▶ [How to complete this task]: Everything in the listing that follows should be reproduced exactly except the pictures.

▶ [Data extracts]:
....
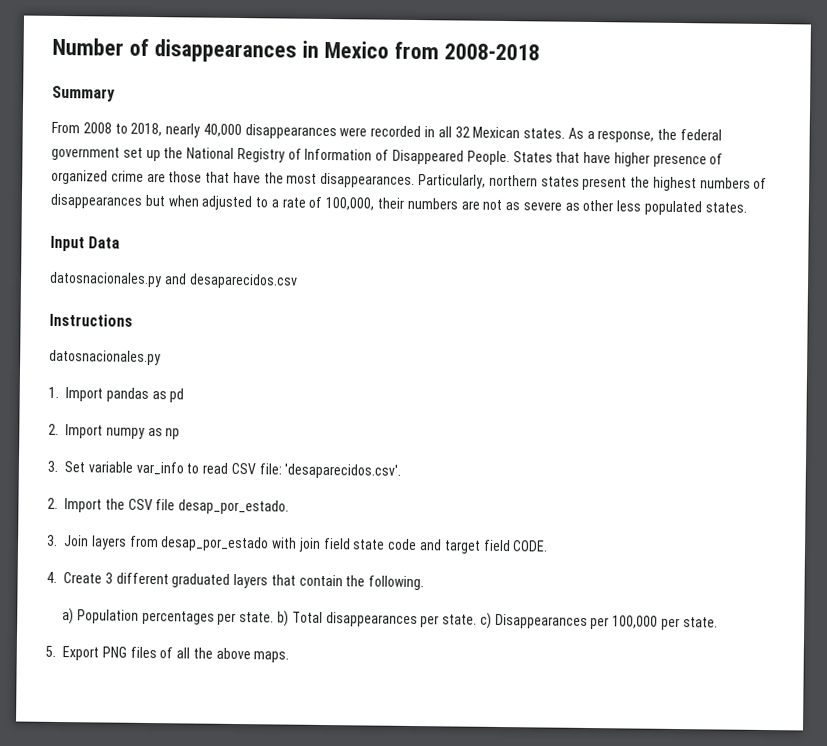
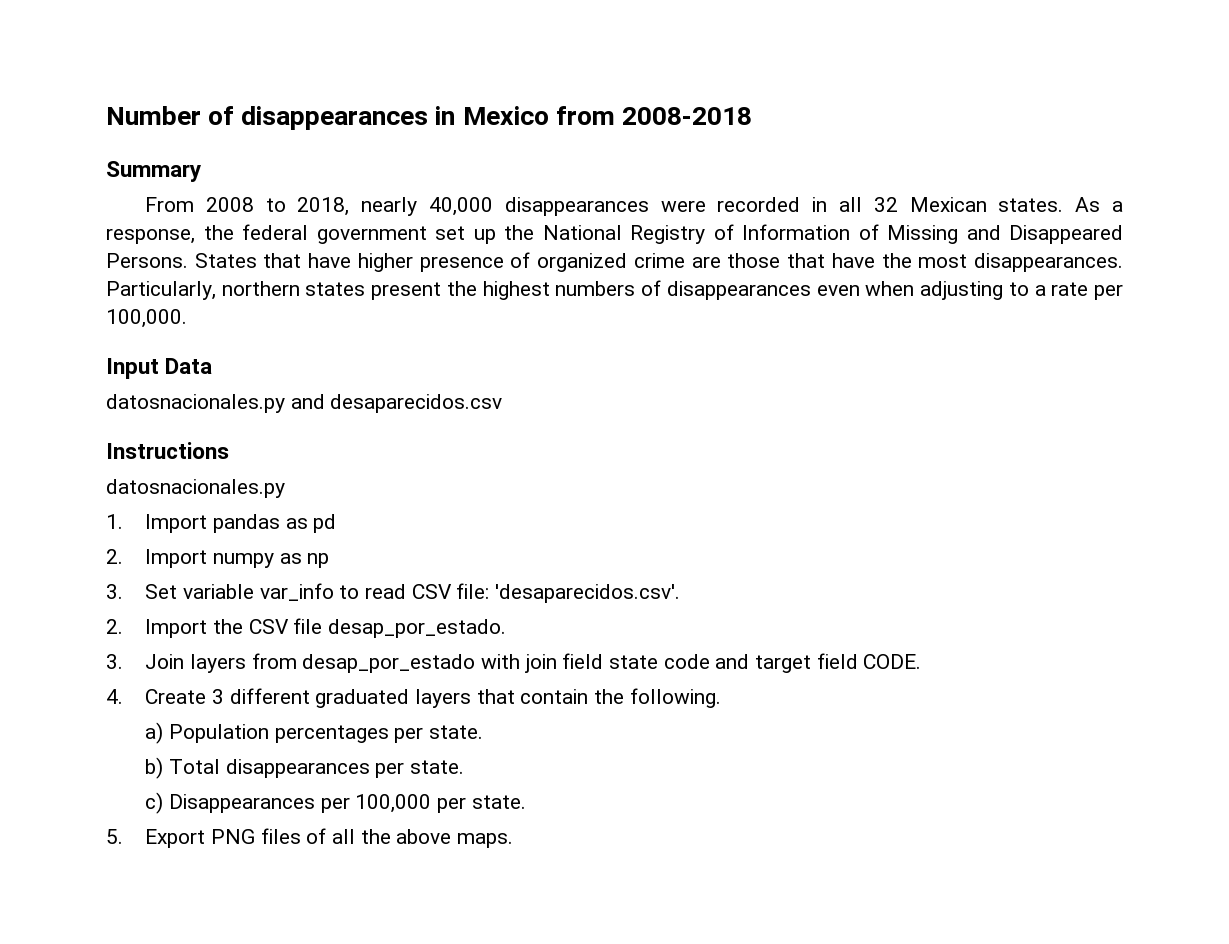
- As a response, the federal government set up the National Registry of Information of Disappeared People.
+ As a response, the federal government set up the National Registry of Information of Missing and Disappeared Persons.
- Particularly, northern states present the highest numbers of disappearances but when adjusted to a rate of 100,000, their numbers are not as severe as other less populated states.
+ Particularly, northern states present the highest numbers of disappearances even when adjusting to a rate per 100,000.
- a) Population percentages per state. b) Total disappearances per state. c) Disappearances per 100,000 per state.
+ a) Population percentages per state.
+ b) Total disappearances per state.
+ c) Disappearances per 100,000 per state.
....
▶ [Task result]:
- As a response, the federal government set up the National Registry of Information of Disappeared People.
+ As a response, the federal government set up the National Registry of Information of Missing and Disappeared Persons.
- Particularly, northern states present the highest numbers of disappearances but when adjusted to a rate of 100,000, their numbers are not as severe as other less populated states.
+ Particularly, northern states present the highest numbers of disappearances even when adjusting to a rate per 100,000.
- a) Population percentages per state. b) Total disappearances per state. c) Disappearances per 100,000 per state.
+ a) Population percentages per state.
+ b) Total disappearances per state.
+ c) Disappearances per 100,000 per state.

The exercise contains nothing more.